Technical writing
IRS Statistics of Income: The Federal Dataset Behind the US Tax and Income Distribution
Since 1916 — the third year of the modern income tax — the Internal Revenue Service has published aggregated statistics drawn from the tax returns it collects. That program, the Statistics of Income, is the definitive federal source on how income is distributed across the United States, how much of it is taxed, at what effective rates, and through which deductions and credits the tax burden is modified. No survey can match it: the SOI is grounded in administrative records covering essentially every individual and corporation required to file a federal return.
What the SOI Program Is
The Statistics of Income program, housed within the IRS Research, Applied Analytics, and Statistics division, compiles and publishes aggregated tabulations drawn from the full population of tax returns filed each year. Published at irs.gov/statistics, the SOI's flagship product is the Individual Income Tax Returns publication, drawn from Form 1040 filings. Companion publications cover estate and gift tax returns (Forms 706 and 709), corporate income tax returns (Form 1120), partnership returns (Form 1065), and nonfarm sole proprietorship returns (Schedule C).
The SOI does not release individual tax returns. Those are confidential under Internal Revenue Code Section 6103, which prohibits disclosure of return information except under specific statutory exceptions. What the SOI publishes are tabulations: aggregated counts, totals, and averages computed across groups of returns defined by income class, filing status, geographic area, or other characteristics. A separate microdata product — the Public Use File, discussed below — provides anonymized individual-return records for approved research purposes.
Publication follows the tax cycle with a roughly two-year lag. Data for tax year 2022 (returns filed in early 2023) typically appears in the SOI tables in 2024. The lag reflects the time required for IRS to process returns, run audit cycles, and compile statistically defensible tabulations from the full return population.
Individual Income Tax Statistics: Structure of the Tables
The individual income tax tables are organized primarily by Adjusted Gross Income class. AGI — gross income less above-the-line deductions such as student loan interest, alimony, and contributions to certain retirement accounts — is the central organizing variable in the individual tax system. The SOI reports tabulations across approximately twenty AGI brackets: $1 under $5,000; $5,000 under $10,000; continuing in steps through $500,000 under $1 million; $1 million under $1.5 million; and so on to $10 million or more.

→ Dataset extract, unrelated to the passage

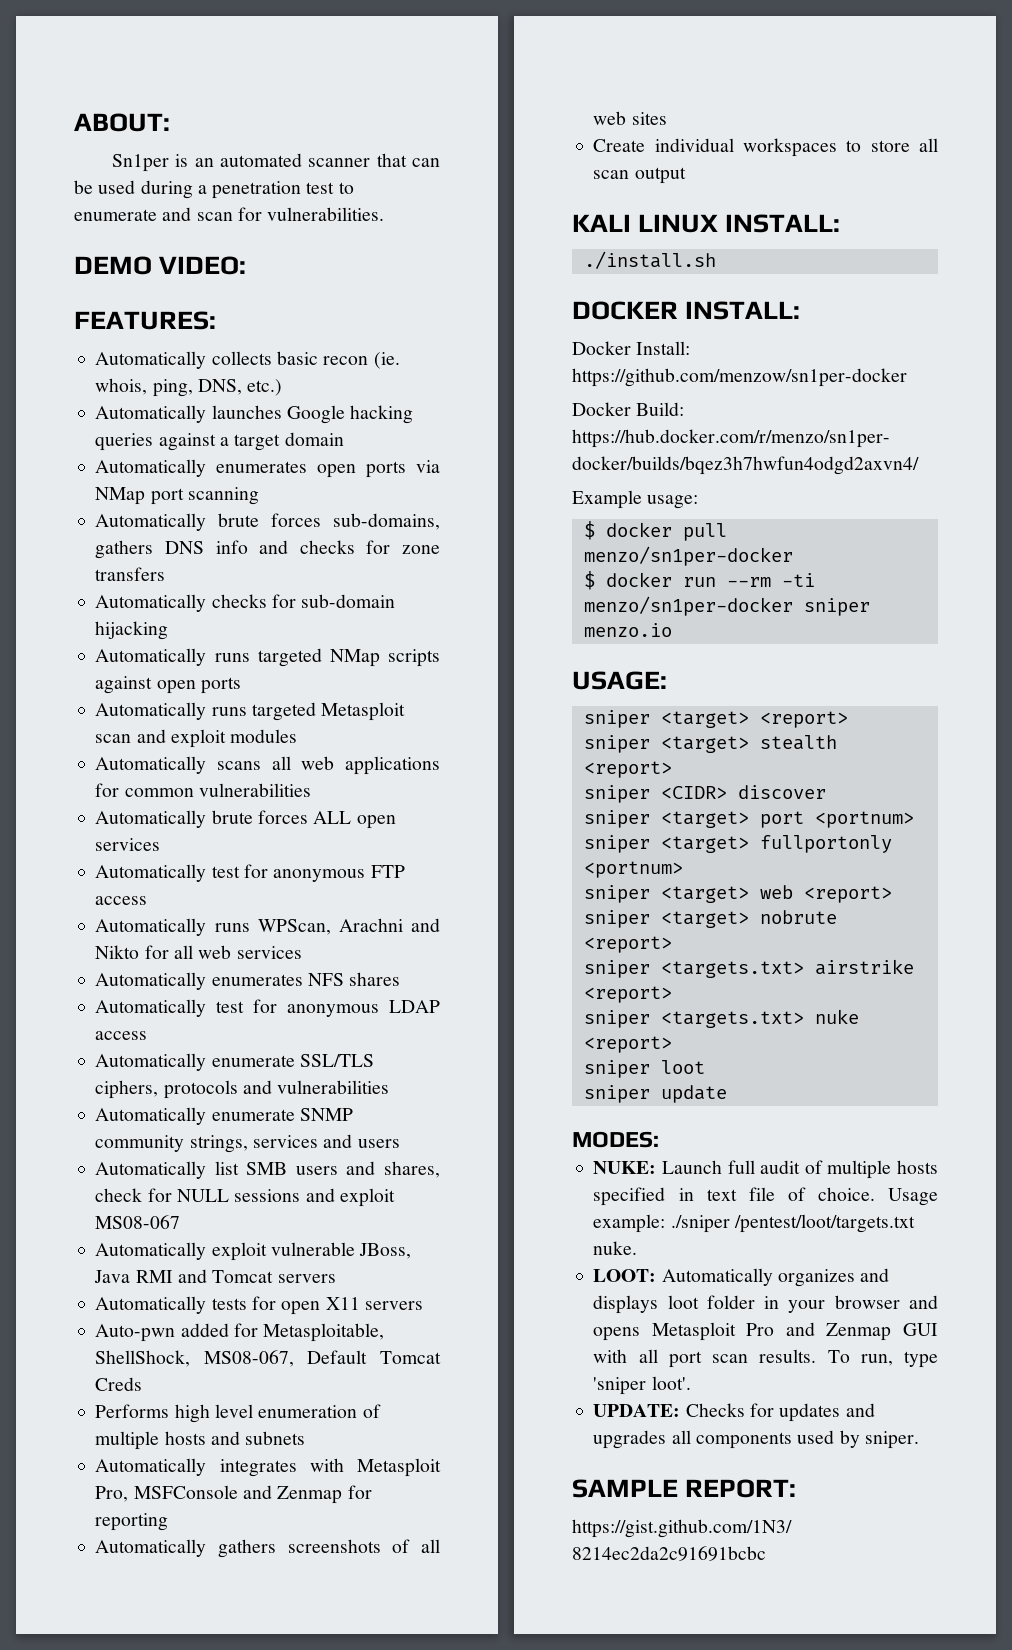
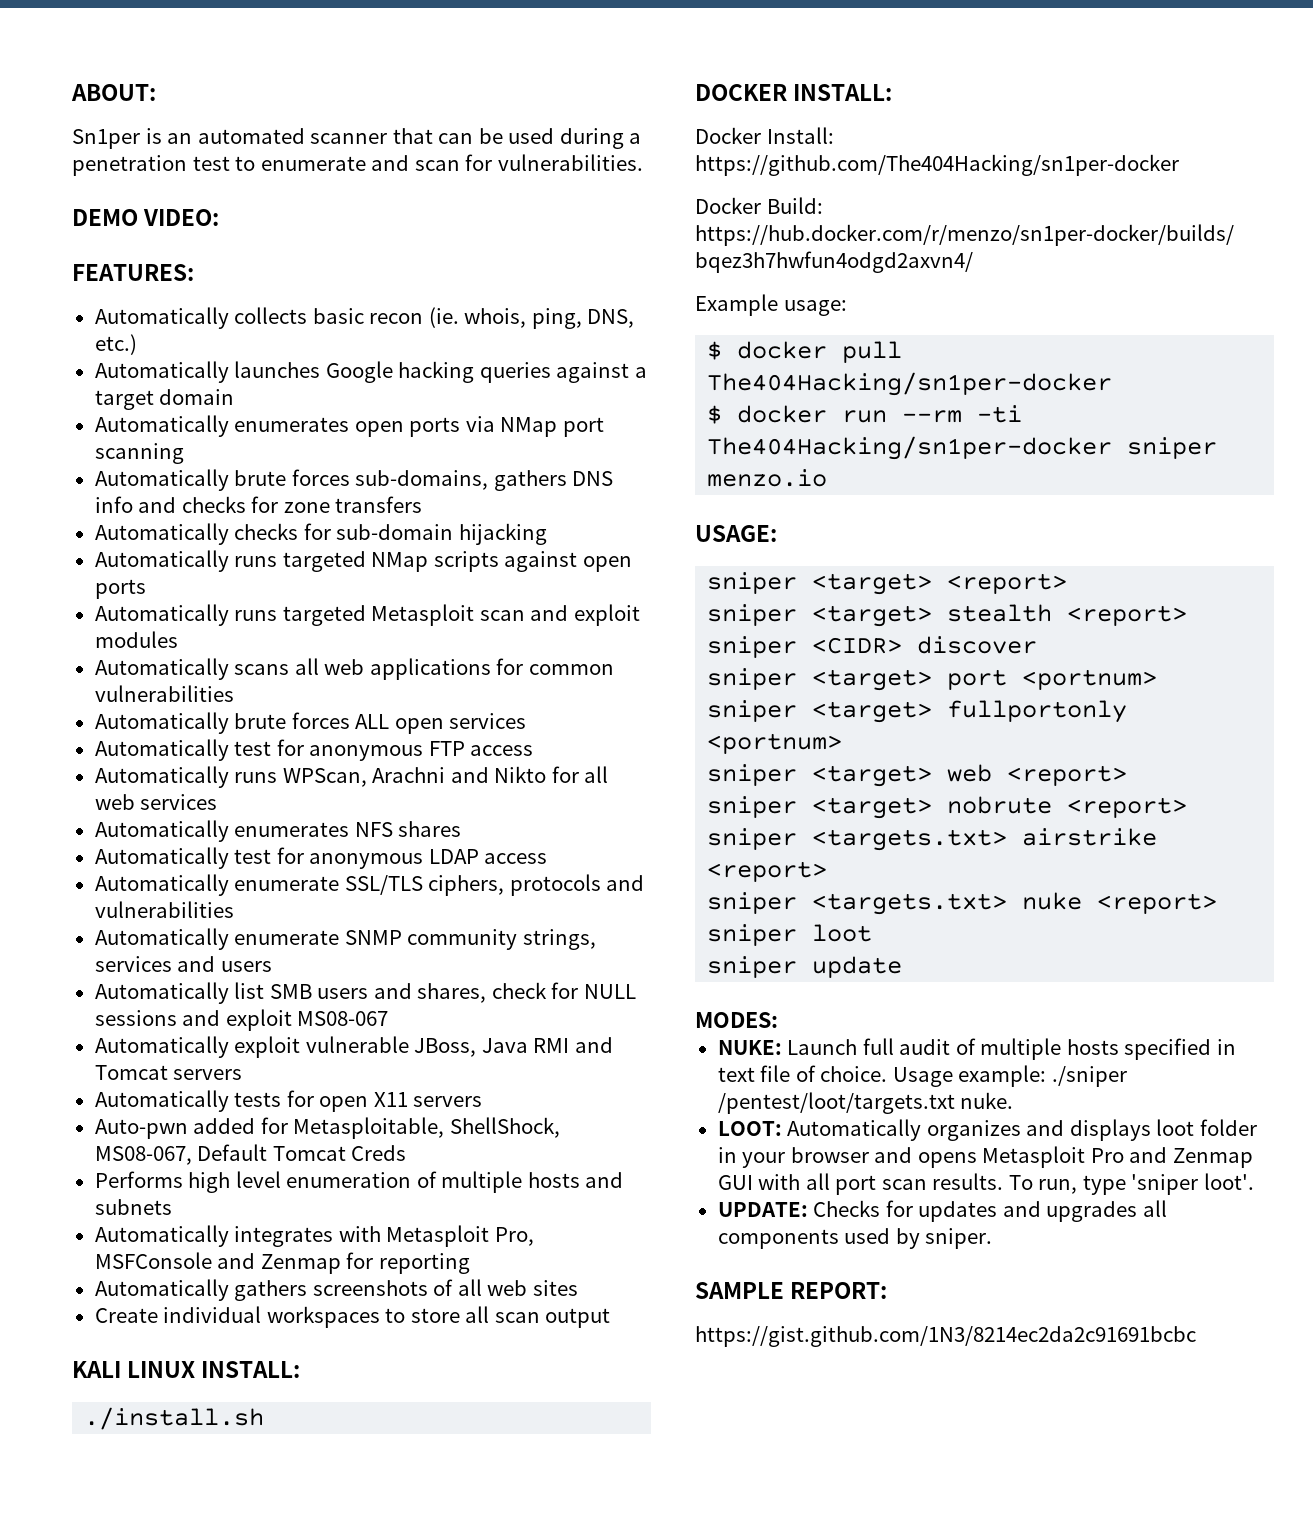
[572,368,907,387] https://github.com/menzow/sn1per-docker -> [695,154,1179,176] https://github.com/The404Hacking/sn1per-docker
[583,546,793,566] menzo/sn1per-docker -> [707,372,1113,396] The404Hacking/sn1per-docker
[583,596,793,616] menzo/sn1per-docker -> [707,436,1113,460] The404Hacking/sn1per-docker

For each AGI class, the SOI tables report the number of returns, the aggregate amount of each income type and deduction category, and the aggregate tax liability. Income categories include wages and salaries, taxable interest, qualified dividends, net business income, net capital gains, IRA distributions, pension and annuity income, and Social Security benefits received. Deduction categories distinguish between standard and itemized deductions; itemized subtotals include state and local taxes paid, mortgage interest, charitable contributions, and casualty losses. Tax liability is shown before and after credits, with separate lines for the alternative minimum tax, the child tax credit, the earned income tax credit, education credits, and the net investment income tax (the 3.8% surtax on investment income for high earners).
State-level SOI data is published separately, providing the same income-type and tax-liability tabulations broken down by state of residence rather than national AGI class. The state data is used extensively for comparing tax bases across states and for estimating the distributional effects of state-level tax policy.
Income Concentration and the Top 1 Percent
The SOI is the primary data source underlying the income inequality research program of economists Emmanuel Saez and Gabriel Zucman at UC Berkeley, building on earlier work by Saez and Thomas Piketty. Their estimates of the income share of the top 1%, top 0.1%, and top 0.01% — which have become central reference points in policy debates about inequality since the early 2000s — are computed directly from the SOI tabulations combined with national income aggregates from the Bureau of Economic Analysis.
The SOI data shows the approximate AGI threshold for membership in each top-income group. In recent years, the top 1% cutoff has been roughly $700,000 in AGI; the top 0.1% cutoff approximately $3.3 million; and the top 0.01% cutoff approximately $15 million, though these thresholds shift with economic conditions and capital market performance. The top 1% earns approximately 20% of all AGI reported on individual returns and pays approximately 40% of all federal individual income tax — figures that reflect both the concentration of pre-tax income and the progressive structure of the rate schedule.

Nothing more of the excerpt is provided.